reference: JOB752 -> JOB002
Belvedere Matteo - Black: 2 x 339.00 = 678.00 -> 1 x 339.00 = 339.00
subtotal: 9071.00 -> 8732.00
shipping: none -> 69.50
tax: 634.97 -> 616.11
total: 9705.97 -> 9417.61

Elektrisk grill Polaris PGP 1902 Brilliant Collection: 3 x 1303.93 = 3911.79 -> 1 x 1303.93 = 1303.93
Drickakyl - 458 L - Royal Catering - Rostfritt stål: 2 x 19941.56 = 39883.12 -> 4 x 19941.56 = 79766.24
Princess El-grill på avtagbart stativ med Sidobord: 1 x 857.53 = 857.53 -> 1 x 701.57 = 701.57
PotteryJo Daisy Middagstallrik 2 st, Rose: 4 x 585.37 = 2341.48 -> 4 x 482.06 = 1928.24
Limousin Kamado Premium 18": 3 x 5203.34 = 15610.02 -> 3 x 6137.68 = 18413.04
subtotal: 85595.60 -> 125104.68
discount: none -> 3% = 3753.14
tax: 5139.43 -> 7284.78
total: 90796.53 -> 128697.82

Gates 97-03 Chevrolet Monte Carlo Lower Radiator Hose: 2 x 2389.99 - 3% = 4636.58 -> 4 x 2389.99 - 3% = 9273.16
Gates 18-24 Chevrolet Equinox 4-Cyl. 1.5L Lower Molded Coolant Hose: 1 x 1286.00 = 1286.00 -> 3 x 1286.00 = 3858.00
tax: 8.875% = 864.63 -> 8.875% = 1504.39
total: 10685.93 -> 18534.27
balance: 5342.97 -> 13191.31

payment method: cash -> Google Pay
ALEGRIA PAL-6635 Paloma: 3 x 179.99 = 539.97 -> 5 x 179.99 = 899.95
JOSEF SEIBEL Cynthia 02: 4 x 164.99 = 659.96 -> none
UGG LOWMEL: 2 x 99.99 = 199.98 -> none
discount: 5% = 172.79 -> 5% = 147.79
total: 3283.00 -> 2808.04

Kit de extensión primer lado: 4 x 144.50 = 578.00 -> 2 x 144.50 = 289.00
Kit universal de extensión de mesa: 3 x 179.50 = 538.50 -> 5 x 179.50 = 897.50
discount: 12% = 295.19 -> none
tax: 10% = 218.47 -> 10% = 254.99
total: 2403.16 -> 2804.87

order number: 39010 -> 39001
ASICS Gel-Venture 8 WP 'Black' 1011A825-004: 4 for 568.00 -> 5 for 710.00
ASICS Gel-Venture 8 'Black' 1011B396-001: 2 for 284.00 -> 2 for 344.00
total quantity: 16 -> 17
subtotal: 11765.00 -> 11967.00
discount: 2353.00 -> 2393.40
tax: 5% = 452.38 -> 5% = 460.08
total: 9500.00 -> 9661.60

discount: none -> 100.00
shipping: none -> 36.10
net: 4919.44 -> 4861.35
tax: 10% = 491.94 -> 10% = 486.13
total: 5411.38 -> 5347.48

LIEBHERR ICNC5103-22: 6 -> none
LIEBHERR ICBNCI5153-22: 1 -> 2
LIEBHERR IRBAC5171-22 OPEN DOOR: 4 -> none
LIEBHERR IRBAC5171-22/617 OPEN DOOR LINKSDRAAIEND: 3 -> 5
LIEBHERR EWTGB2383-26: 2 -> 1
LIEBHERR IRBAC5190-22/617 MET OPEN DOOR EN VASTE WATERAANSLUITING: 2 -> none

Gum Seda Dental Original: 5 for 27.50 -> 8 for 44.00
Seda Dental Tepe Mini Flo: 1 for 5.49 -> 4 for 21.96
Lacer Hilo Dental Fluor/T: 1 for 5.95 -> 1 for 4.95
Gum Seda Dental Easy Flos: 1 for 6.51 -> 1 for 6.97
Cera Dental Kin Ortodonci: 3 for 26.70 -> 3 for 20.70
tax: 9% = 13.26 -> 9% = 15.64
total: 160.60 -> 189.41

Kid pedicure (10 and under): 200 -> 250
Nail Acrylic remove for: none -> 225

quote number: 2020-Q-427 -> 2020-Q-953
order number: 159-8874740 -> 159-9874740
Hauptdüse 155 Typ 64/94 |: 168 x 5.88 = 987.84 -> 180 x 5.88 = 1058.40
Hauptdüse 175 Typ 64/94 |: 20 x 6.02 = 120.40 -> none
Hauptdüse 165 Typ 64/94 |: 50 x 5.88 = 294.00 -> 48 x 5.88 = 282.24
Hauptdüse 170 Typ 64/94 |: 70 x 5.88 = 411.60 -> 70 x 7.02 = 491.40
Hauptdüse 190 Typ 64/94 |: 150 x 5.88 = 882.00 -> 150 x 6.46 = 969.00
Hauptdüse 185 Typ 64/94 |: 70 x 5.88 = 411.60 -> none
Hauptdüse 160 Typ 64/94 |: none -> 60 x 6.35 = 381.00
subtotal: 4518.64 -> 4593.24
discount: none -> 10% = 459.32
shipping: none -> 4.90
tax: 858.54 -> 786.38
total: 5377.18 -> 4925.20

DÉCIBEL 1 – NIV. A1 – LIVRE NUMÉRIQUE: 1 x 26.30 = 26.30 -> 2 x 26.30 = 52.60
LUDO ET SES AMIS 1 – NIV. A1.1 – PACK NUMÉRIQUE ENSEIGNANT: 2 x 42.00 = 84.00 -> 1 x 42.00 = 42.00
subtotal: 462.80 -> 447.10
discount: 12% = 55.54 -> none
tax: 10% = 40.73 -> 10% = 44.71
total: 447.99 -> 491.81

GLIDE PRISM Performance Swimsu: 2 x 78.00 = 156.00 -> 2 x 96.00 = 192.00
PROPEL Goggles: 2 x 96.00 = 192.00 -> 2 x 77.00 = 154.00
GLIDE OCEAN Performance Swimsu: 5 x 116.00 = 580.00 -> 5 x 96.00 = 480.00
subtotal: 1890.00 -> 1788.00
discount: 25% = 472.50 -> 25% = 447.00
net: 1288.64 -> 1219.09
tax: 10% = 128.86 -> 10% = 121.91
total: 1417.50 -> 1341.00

########################################

Whichever lines of the material hold the word "Hauptdüse", find and copy them.

Hauptdüse 155 Typ 64/94 |: 168 x 5.88 = 987.84 -> 180 x 5.88 = 1058.40
Hauptdüse 175 Typ 64/94 |: 20 x 6.02 = 120.40 -> none
Hauptdüse 165 Typ 64/94 |: 50 x 5.88 = 294.00 -> 48 x 5.88 = 282.24
Hauptdüse 170 Typ 64/94 |: 70 x 5.88 = 411.60 -> 70 x 7.02 = 491.40
Hauptdüse 190 Typ 64/94 |: 150 x 5.88 = 882.00 -> 150 x 6.46 = 969.00
Hauptdüse 185 Typ 64/94 |: 70 x 5.88 = 411.60 -> none
Hauptdüse 160 Typ 64/94 |: none -> 60 x 6.35 = 381.00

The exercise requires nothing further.